5:15 PM - 6:30 PM
[MGI29-P01] Local Particle Filter Experiments with Chaotic Cellular Automata
★Invited Papers
Keywords:data assimilation, particle filter, cellular automata, localization, local particle filter
Data assimilation (DA) has been developed extensively in meteorology. This study explores how DA can be applied to chaotic cellular automata. Cellular automata are useful to model many types of phenomena, including ecology. This study performs a series of local particle filter experiments for two-dimensional three-state chaotic cellular automata called the sheep model.

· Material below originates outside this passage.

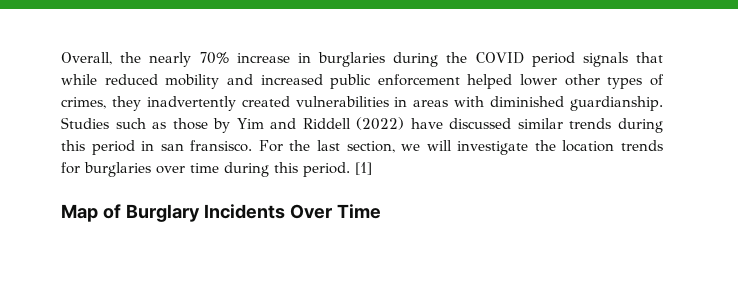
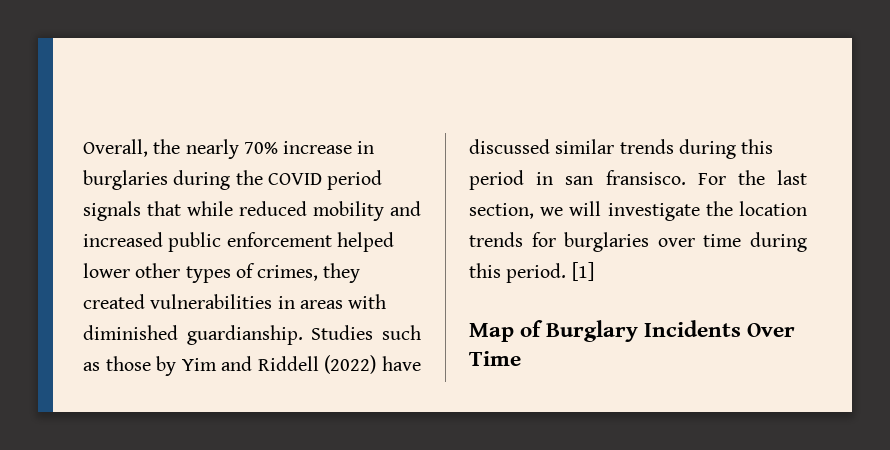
- Overall, the nearly 70% increase in burglaries during the COVID period signals that while reduced mobility and increased public enforcement helped lower other types of crimes, they inadvertently created vulnerabilities in areas with diminished guardianship.
+ Overall, the nearly 70% increase in burglaries during the COVID period signals that while reduced mobility and increased public enforcement helped lower other types of crimes, they created vulnerabilities in areas with diminished guardianship.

The three states are Sheep, Grass, and Land and are arranged in two-dimensional square grid cells. The state of a cell is evolved by the condition of the adjacent eight cells. The sheep model consists of four processes simulating the ecological dynamics of sheep and grass: sheep eats grass, grass grows, sheep dies, and grass withers. No unique feature about sheep is included in the model. Due to the chaotic nature of the model, if we flip the states of only a few cells, the difference grows rapidly. Therefore, it is difficult to predict the evolution of the sheep model with imperfect initial data. With the local particle filter, we can estimate the true evolution very accurately with imperfect noisy observations. In this presentation, we introduce the sheep model's precise rule and its chaotic behavior. Next, we demonstrate that the local particle filter works well. Finally, we investigate sensitivities to the observation noise and densities in space and time.